Deutlich weniger Organspenden im Saarland

  03.11.2021 | 08:44 Uhr

Vor 50 Jahren ist in Deutschland der erste Organspendeausweis ausgegeben worden – seitdem wurden etliche Menschenleben durch Spenderorgane gerettet. Trotzdem sind die Wartelisten noch lang: Allein im Saarland warten derzeit rund 100 Menschen auf die lebenswichtigen Spenden. Das liegt auch daran, dass es zu wenig Spender gibt.

Organspender müssen zu Lebzeiten aktiv einwilligen, dass ihre Organe nach ihrem Tod gespendet werden, um Menschenleben zu retten. An dieser Regelung hat sich auch 50 Jahre nach der Ausgabe des ersten Organspendeausweises am 3. November 1971 wenig geändert. Zwischenzeitlich wurde in der Politik darüber diskutiert, diese Entscheidungslösung abzuschaffen.

Jedoch wurde diese vorgeschlagene Gesetzesänderung verworfen. Aber das Gesetz wurde Anfgang 2020 leicht angepasst: Um die regelmäßige Auseinandersetzung mit dem Thema zu fördern und besser aufzuklären, ist in dem Gesetz unter anderem vorgesehen, dass die Ausweisstellen von Bund und Ländern Bürgern Aufklärungsmaterial und Organspendeausweise aushändigen oder elektronisch übermitteln. Darüber hinaus soll Grundwissen zur Organspende in den Erste-Hilfe-Kursen für den Erwerb des Führerscheins vermittelt werden.

100 Menschen im Saarland warten

Dadurch sollen mehr Menschen dazu gebracht werden, sich für eine Spende nach dem Tod zu entscheiden – um damit schließlich mehr kranken Menschen das Leben retten zu können.

Im Saarland warten derzeit rund 100 Saarländerinnen und Saarländer auf ein Spenderorgan. Zwar bleibt die Zahl der Wartenden konstant, doch die Zahl der Organtransplantationen ist 2021 deutlich zurückgegangen. Insgesamt 25 Organe wurden laut Techniker Krankenkasse (TK) im ersten halben Jahr dieses Jahres transplantiert. Im Vergleichszeitraum 2020 waren es noch 43.

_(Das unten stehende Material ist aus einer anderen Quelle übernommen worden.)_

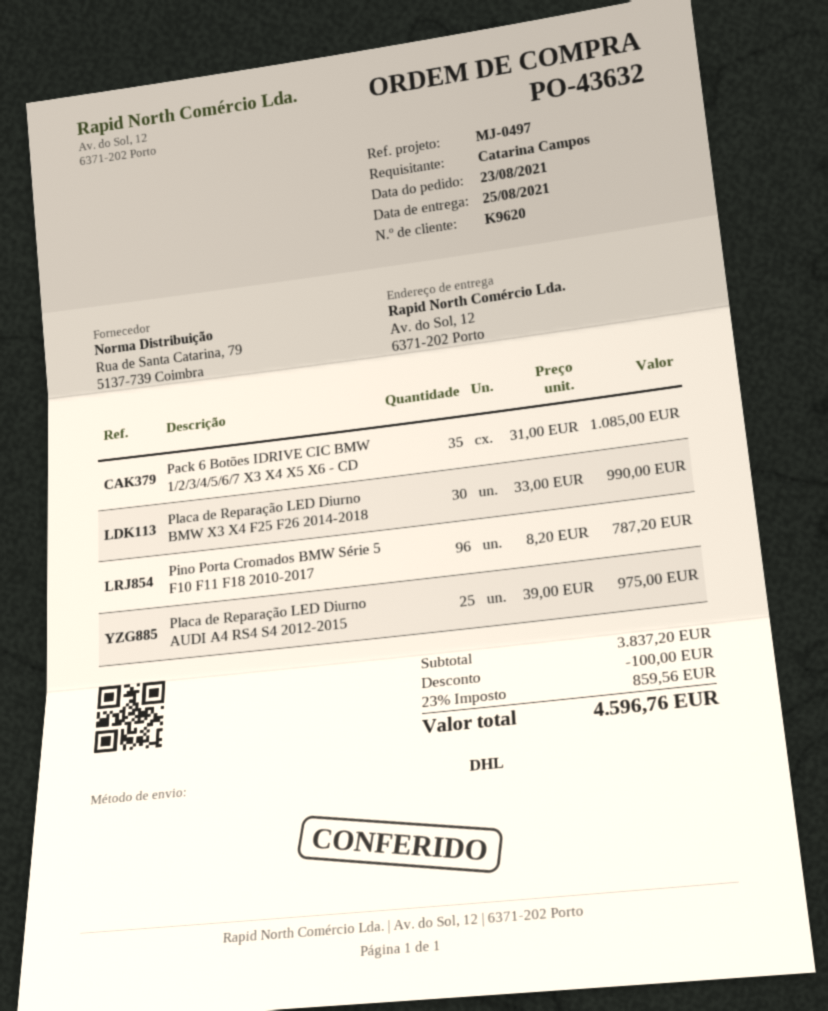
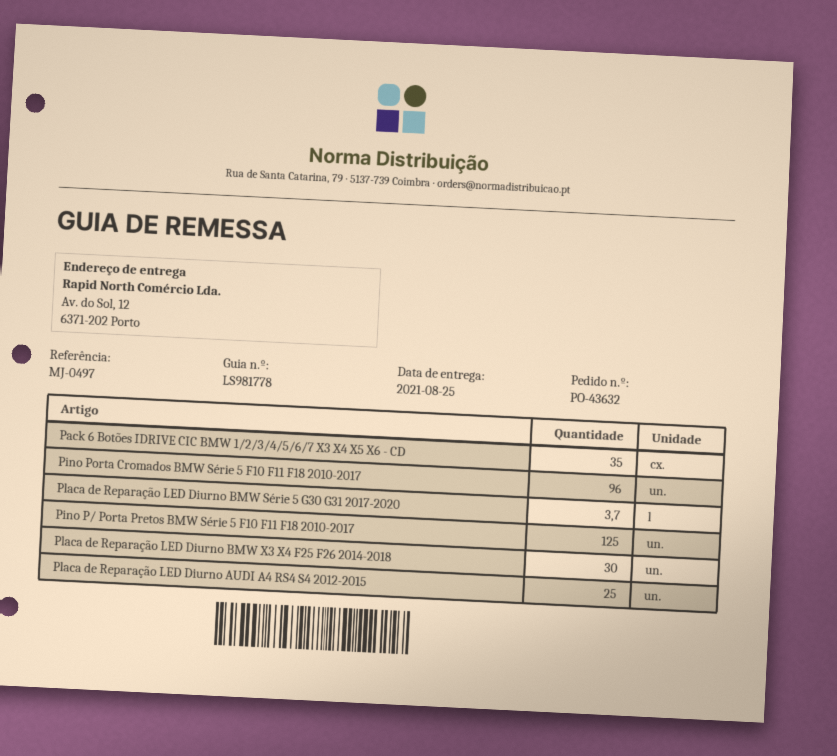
Placa de Reparação LED Diurno BMW Série 5 G30 G31 2017-2020: none -> 3.7
Pino P/ Porta Pretos BMW Série 5 F10 F11 F18 2010-2017: none -> 125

Die Techniker Krankenkasse teilte mit Bezug auf die Daten von der Organ-Vermittlungsstelle Eurotransplant außerdem mit, dass fast drei Viertel der Menschen im Saarland, die auf eine lebensnotwendige OP warten, eine Niere benötigen. 13 Prozent warten demnach auf eine Leber, neun Prozent auf ein Herz und weitere auf eine Lunge oder Bauchspeicheldrüse.

Organspendeausweis online bestellen

Man müsse den Spenden wieder mehr Aufmerksamkeit geben, so Stefan Groh, Leiter der TK-Landesvertretung Saarland. „Anscheinend hat die Coronapandemie mit zunehmender Dauer auch das Thema Organspende im Saarland überlagert.“

Auf der Internetseite der Bundeszentrale für gesundheitliche Aufklärung können Interessierte online einen Organspendeausweis zum Herunterladen und Ausdrucken erstellen oder einen Plastik-Ausweis bestellen.

Über dieses Thema haben auch die SR-Hörfunknachrichten am 02.11.2021 berichtet.